Stryker Corporation is among the leading medical companies in the world. It has a strong reputation for offering innovative products in orthopedics, medical and surgical equipment, and neurotechnology. Healthcare companies have had a strong run during the last few months as the pandemic raged on throughout the world. Investors looking for the best healthcare stock to invest in might want to take a closer look at Stryker Corporation. Stryker was founded back in 1941 in Michigan and does business in 75 countries today. The company also has offerings like the Mako Robotic-Arm Assisted technology in the emerging field of robotic surgery.
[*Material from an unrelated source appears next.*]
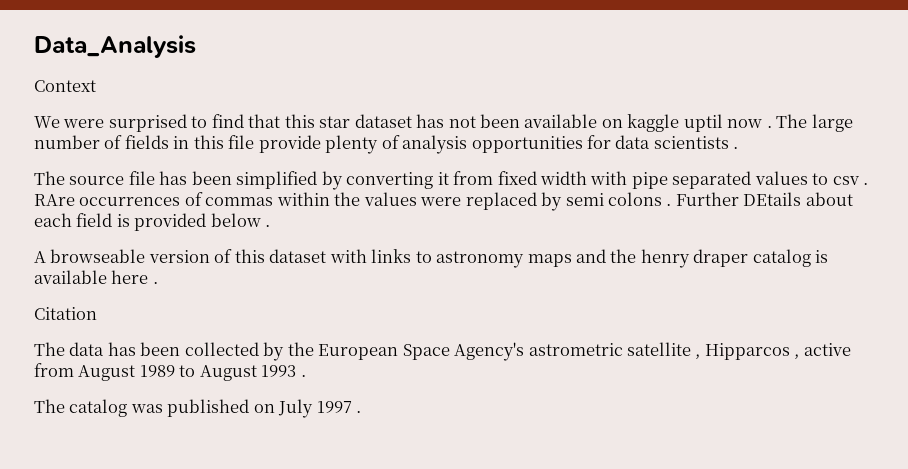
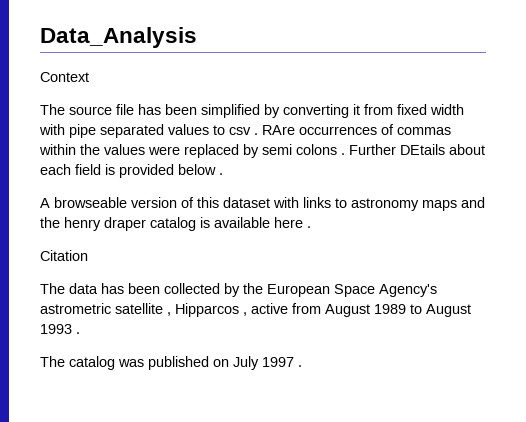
- We were surprised to find that this star dataset has not been available on kaggle uptil now . The large number of fields in this file provide plenty of analysis opportunities for data scientists .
The Business Segments Of Stryker Corporation

Stryker Corporation has three business segments: Orthopaedics, Spine and Neurotechnology, and MedSurg. In the year 2020, the Orthopaedics segment accounted for 34% of total revenues, the Spine and Neurotechnology segment brought in 21% of total revenues, while the MedSurg segment was the largest with 45% of overall revenues.
The orthopedics segment consists of the knee, hip, and shoulder implants. These are used in normal as well as trauma and extremities surgeries. The Spine and Neurotechnology segment includes products like spinal implants as well as neurovascular, neurosurgical, and craniomaxillofacial devices. The MedSurg segment consists of endoscopy systems, surgical equipment, patient and medical professional safety technologies, navigation systems, and patient handling products. Stryker has a presence in multiple segments and, therefore, is not significantly affected by cycles in any one segment. Seasonality, however, does exist with orthopedic implants happening less in the summer months and capital equipment sales going higher in the fourth quarter. Stryker is among the top medical stocks to buy now.

Best Healthcare Stock To Invest In

Stryker Corporation’s stock has been on a downtrend lately. It closed at $229.43 on 23rd March 2021 after having dropped 7.8% over the preceding 30 days. At the time, the stock was trading at a 1.1% dividend yield. On a 1-year basis, the performance is better at 60% growth.